→ **EXERCISE GOAL**
Repeat the data verbatim, images excluded.

─── SUPPLIED INFORMATION ───

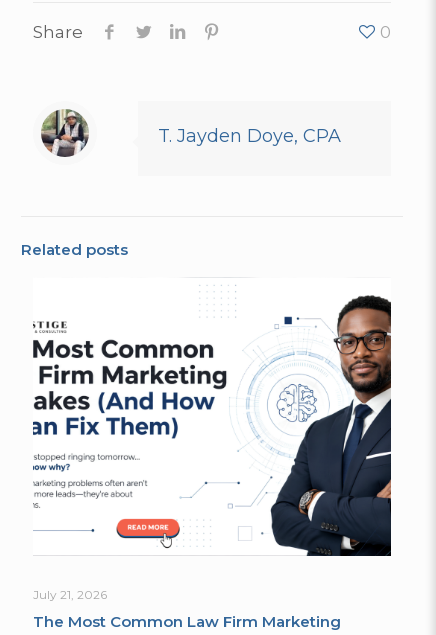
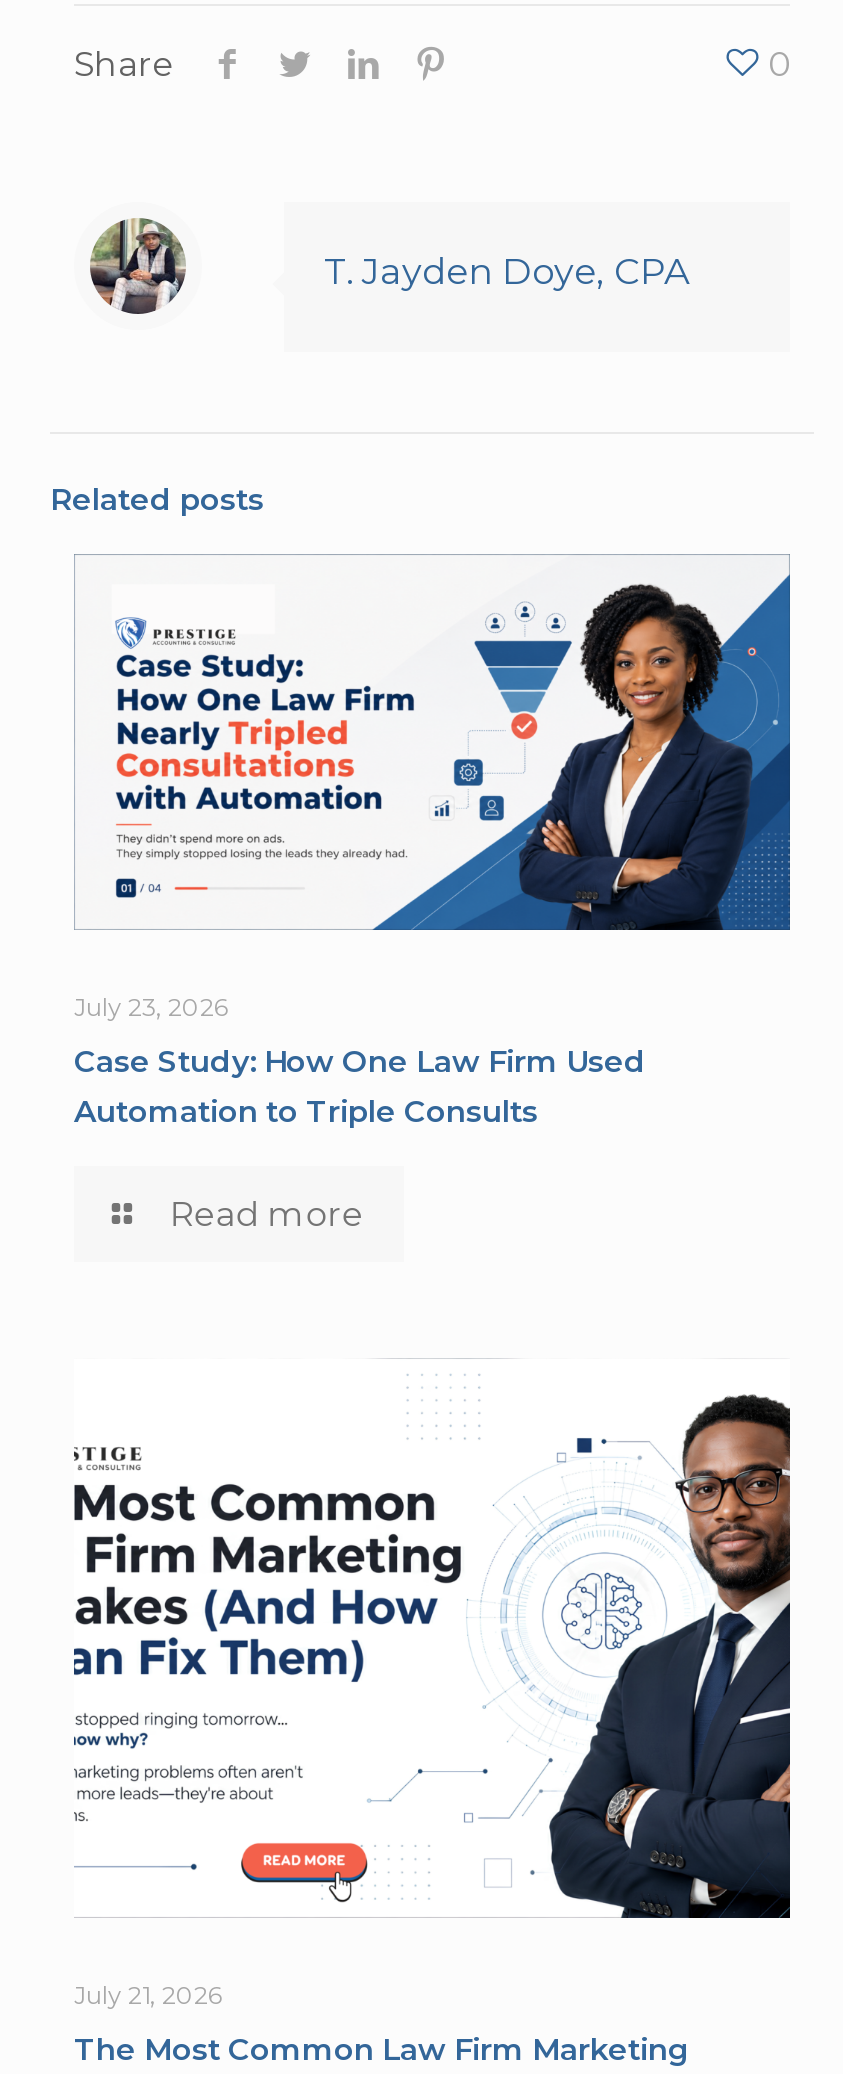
+ [image]
+ July 23, 2026
+ Case Study: How One Law Firm Used
+ Automation to Triple Consults
+ Read more
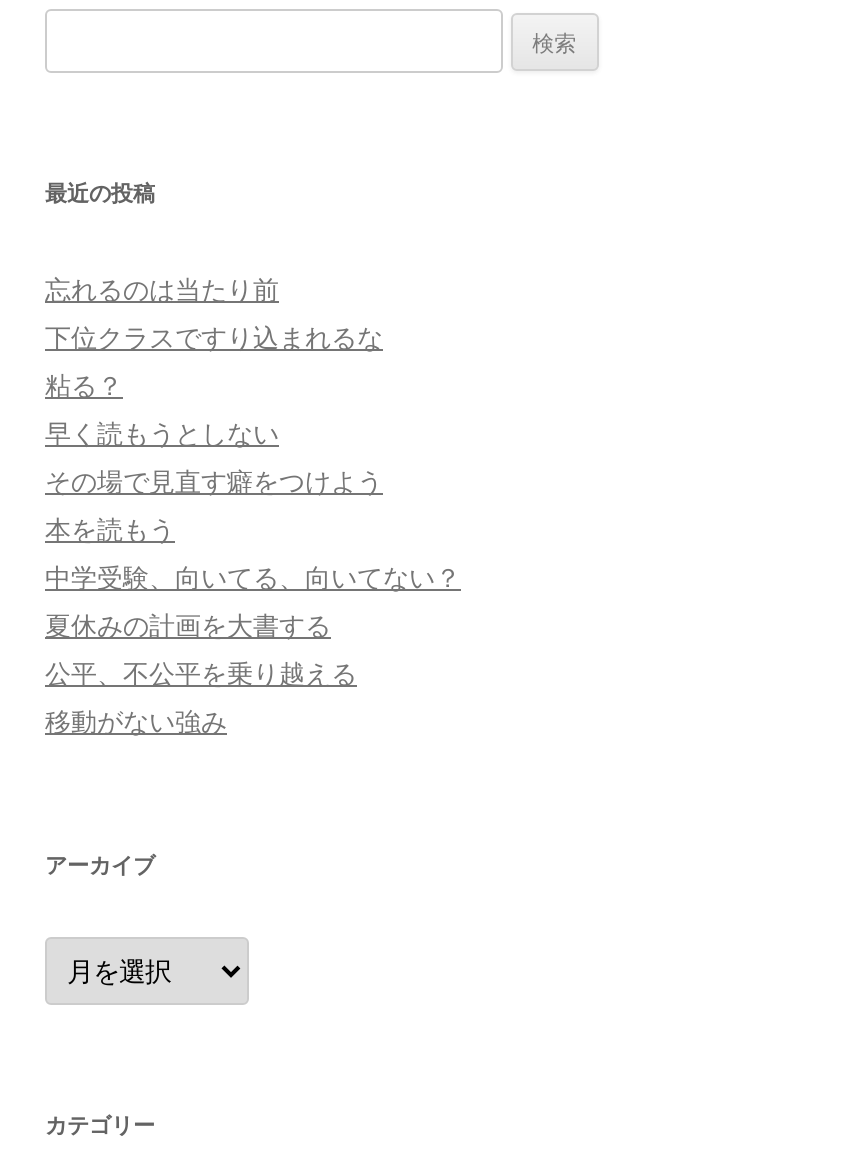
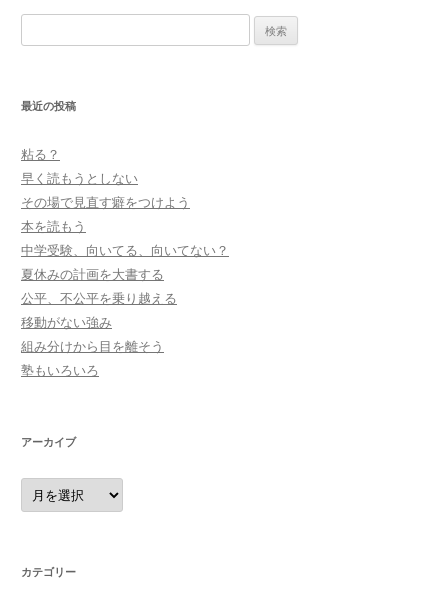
- 忘れるのは当たり前
- 下位クラスですり込まれるな

moved up: 粘る？ | 早く読もうとしない | その場で見直す癖をつけよう | 本を読もう | 中学受験、向いてる、向いてない？ | 夏休みの計画を大書する | 公平、不公平を乗り越える | 移動がない強み

+ 組み分けから目を離そう
+ 塾もいろいろ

───

→ **EXERCISE SOLUTION**
+ [image]
+ July 23, 2026
+ Case Study: How One Law Firm Used
+ Automation to Triple Consults
+ Read more
- 忘れるのは当たり前
- 下位クラスですり込まれるな

moved up: 粘る？ | 早く読もうとしない | その場で見直す癖をつけよう | 本を読もう | 中学受験、向いてる、向いてない？ | 夏休みの計画を大書する | 公平、不公平を乗り越える | 移動がない強み

+ 組み分けから目を離そう
+ 塾もいろいろ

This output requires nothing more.